* _Required work_: Look through the material below for "Slušovicko". Copy every line that contains it.

* _Extracted entries_:
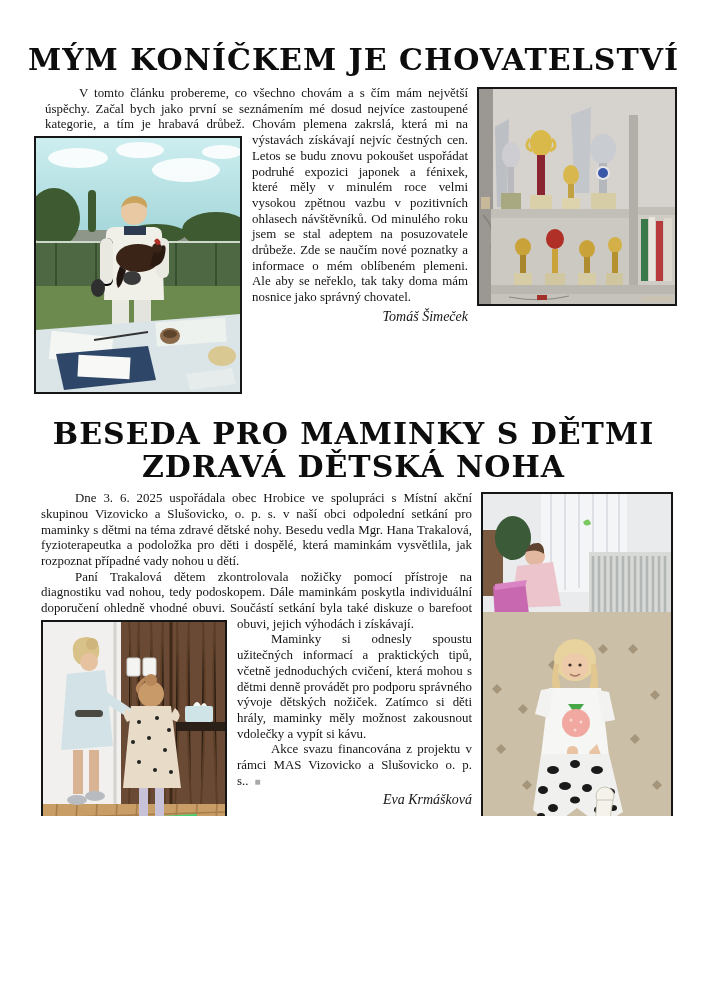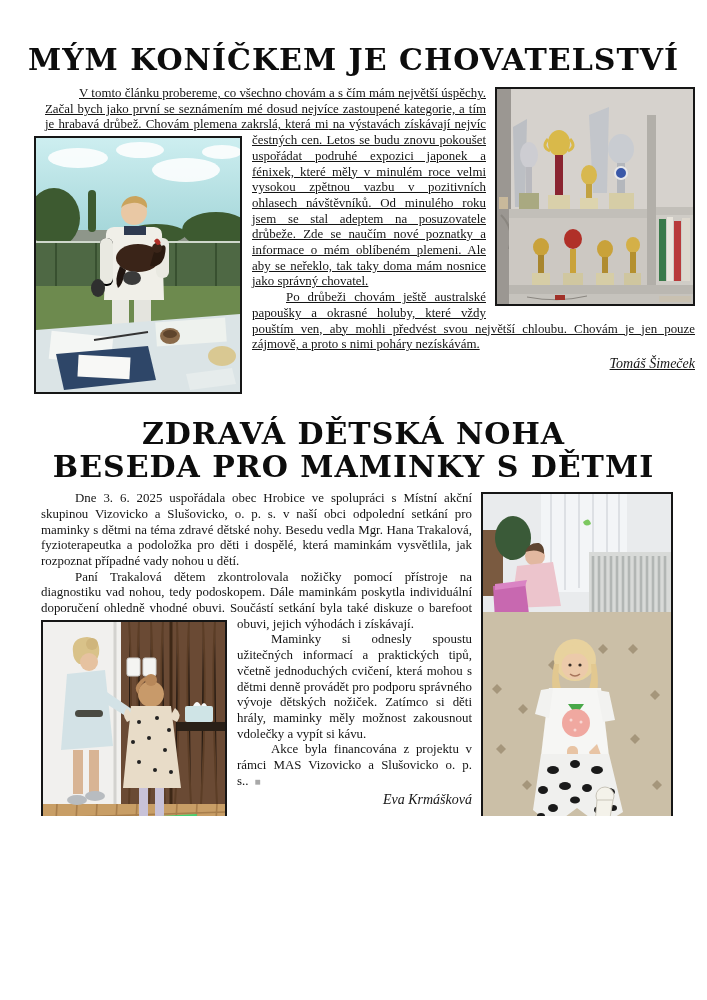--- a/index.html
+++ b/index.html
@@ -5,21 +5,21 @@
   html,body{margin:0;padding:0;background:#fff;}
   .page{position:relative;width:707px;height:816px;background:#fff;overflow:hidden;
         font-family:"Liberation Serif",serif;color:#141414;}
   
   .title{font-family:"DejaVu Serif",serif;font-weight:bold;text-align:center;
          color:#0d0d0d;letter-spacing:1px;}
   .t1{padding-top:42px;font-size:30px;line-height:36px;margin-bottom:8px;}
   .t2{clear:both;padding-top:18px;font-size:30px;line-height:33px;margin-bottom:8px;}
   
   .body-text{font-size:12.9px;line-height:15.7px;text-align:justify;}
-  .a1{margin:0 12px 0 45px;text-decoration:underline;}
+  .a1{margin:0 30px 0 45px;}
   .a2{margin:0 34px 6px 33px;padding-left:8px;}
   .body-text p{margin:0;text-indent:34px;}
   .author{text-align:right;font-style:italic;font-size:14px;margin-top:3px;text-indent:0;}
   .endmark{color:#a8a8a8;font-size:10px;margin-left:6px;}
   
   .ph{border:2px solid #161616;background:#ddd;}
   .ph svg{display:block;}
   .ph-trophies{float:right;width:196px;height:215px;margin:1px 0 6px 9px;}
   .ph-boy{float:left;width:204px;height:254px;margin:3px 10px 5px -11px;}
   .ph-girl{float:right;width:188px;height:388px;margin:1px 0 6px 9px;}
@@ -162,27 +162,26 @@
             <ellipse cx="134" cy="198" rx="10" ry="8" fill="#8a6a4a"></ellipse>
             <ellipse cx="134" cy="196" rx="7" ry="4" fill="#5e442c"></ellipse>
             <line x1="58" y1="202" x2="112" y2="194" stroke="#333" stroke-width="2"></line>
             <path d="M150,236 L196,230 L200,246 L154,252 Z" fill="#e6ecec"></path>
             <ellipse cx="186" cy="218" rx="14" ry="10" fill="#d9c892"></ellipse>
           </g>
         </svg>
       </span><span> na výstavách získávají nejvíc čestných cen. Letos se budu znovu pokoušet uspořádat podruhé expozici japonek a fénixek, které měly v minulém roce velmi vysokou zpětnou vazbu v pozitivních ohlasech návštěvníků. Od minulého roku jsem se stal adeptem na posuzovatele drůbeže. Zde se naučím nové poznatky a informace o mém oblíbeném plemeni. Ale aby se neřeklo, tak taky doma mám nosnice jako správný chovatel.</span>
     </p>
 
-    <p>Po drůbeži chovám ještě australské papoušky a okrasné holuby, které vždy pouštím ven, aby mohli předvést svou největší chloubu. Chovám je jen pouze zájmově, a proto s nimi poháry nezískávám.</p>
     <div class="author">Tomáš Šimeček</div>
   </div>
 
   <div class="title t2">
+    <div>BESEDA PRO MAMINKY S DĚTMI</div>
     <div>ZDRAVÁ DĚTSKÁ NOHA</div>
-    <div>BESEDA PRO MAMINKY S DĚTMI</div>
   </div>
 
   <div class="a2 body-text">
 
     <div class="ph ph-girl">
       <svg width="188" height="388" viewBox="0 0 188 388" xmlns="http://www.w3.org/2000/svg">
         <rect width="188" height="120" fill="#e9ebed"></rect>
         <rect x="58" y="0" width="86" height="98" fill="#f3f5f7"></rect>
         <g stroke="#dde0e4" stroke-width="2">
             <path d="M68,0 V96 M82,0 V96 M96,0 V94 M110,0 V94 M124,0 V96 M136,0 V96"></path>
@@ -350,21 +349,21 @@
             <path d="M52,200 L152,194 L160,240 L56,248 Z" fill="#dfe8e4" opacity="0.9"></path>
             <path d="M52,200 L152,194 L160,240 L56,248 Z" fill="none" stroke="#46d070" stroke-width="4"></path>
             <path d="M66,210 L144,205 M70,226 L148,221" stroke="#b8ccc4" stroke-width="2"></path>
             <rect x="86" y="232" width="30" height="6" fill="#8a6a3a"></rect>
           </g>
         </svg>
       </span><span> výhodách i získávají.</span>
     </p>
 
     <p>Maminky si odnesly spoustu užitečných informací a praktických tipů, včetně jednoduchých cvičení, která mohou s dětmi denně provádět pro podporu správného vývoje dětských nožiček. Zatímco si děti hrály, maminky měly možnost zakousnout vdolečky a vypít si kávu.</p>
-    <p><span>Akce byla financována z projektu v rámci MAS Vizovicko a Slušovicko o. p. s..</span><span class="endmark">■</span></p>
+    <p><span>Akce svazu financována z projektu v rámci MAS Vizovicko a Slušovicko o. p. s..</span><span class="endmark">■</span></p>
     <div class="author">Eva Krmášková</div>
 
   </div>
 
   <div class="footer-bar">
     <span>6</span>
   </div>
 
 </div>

* _Solution for this task_:
-    <p><span>Akce byla financována z projektu v rámci MAS Vizovicko a Slušovicko o. p. s..</span><span class="endmark">■</span></p>
+    <p><span>Akce svazu financována z projektu v rámci MAS Vizovicko a Slušovicko o. p. s..</span><span class="endmark">■</span></p>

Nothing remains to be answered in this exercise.